Description of the task: Please count the lines in the data below that hold the word "furniture", and give only the number.

Task inputs:
+ + + + + + +
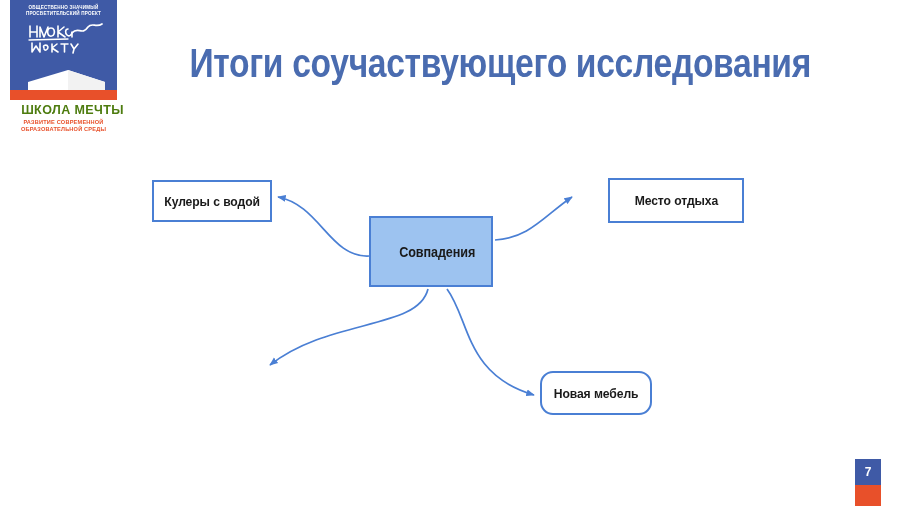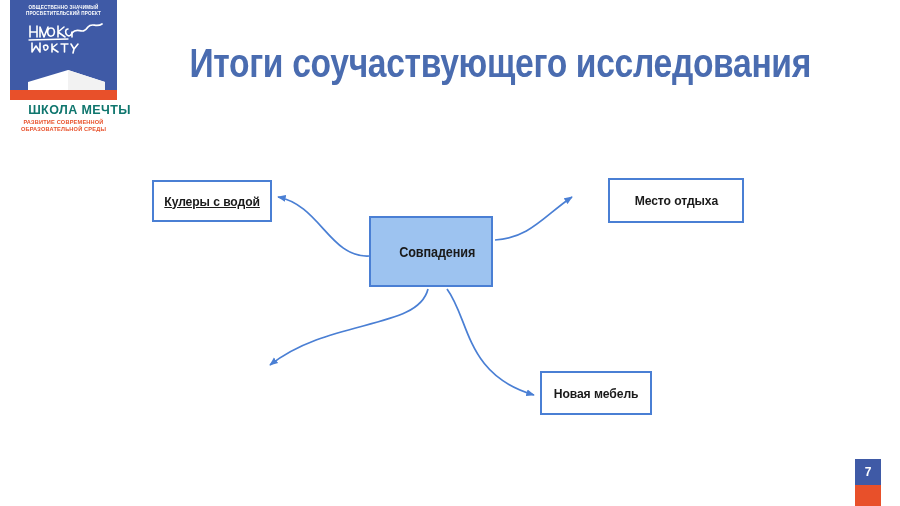--- a/index.html
+++ b/index.html
@@ -69,11 +69,11 @@
   }
   #logo-name {
     position: absolute;
-    left: 16px;
+    left: 9px;
     top: 103px;
     width: 107px;
     text-align: center;
-    color: #0f766e;
+    color: #4d7c0f;
     font-size: 12.5px;
     font-weight: bold;
     letter-spacing: 0.4px;

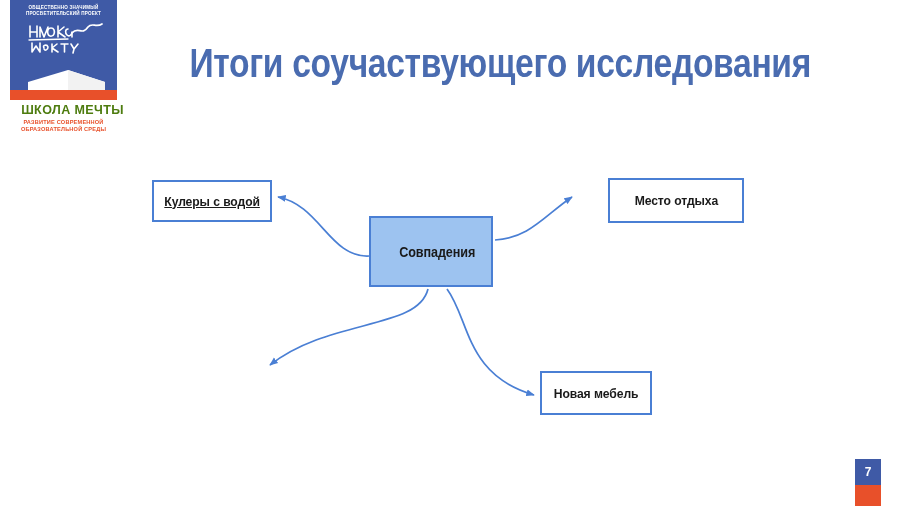--- a/index.html
+++ b/index.html
@@ -141,7 +141,7 @@
   }
   .node-label { transform: scaleX(0.9); }
 
-  #node-coolers   { left: 152px; top: 180px; width: 120px; height: 42px; text-decoration: underline; }
+  #node-coolers   { left: 152px; top: 180px; width: 120px; height: 42px; }
   #node-rest      { left: 608px; top: 178px; width: 136px; height: 45px; }
   #node-center    { left: 369px; top: 216px; width: 124px; height: 71px; }
   #node-pc        { left: 187px; top: 370px; width: 148px; height: 47px; }

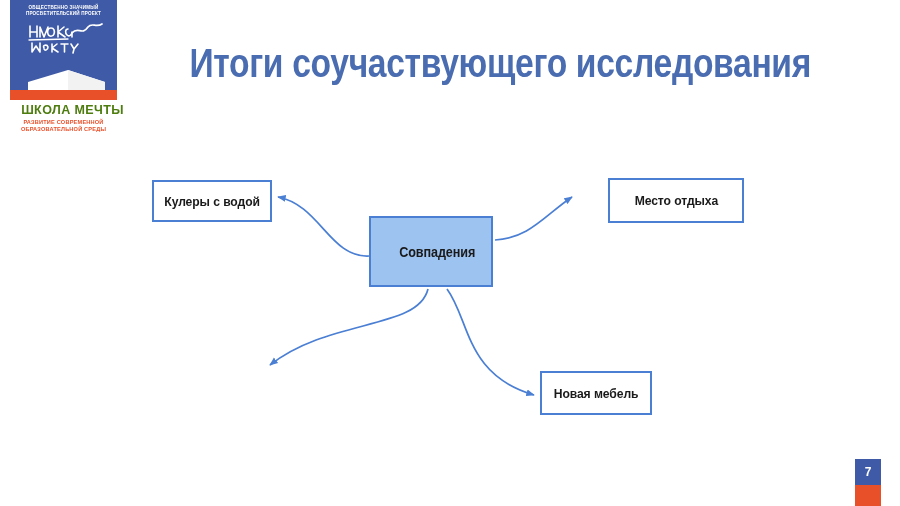--- a/index.html
+++ b/index.html
@@ -145,7 +145,7 @@
   #node-rest      { left: 608px; top: 178px; width: 136px; height: 45px; }
   #node-center    { left: 369px; top: 216px; width: 124px; height: 71px; }
   #node-pc        { left: 187px; top: 370px; width: 148px; height: 47px; }
-  #node-furniture { left: 540px; top: 371px; width: 112px; height: 44px; }
+  #node-furniture { left: 540px; top: 371px; width: 112px; height: 44px; border-radius: 13px; }
 
   
   #page-badge-blue {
+ + + + + + +
Response to the exercise: 2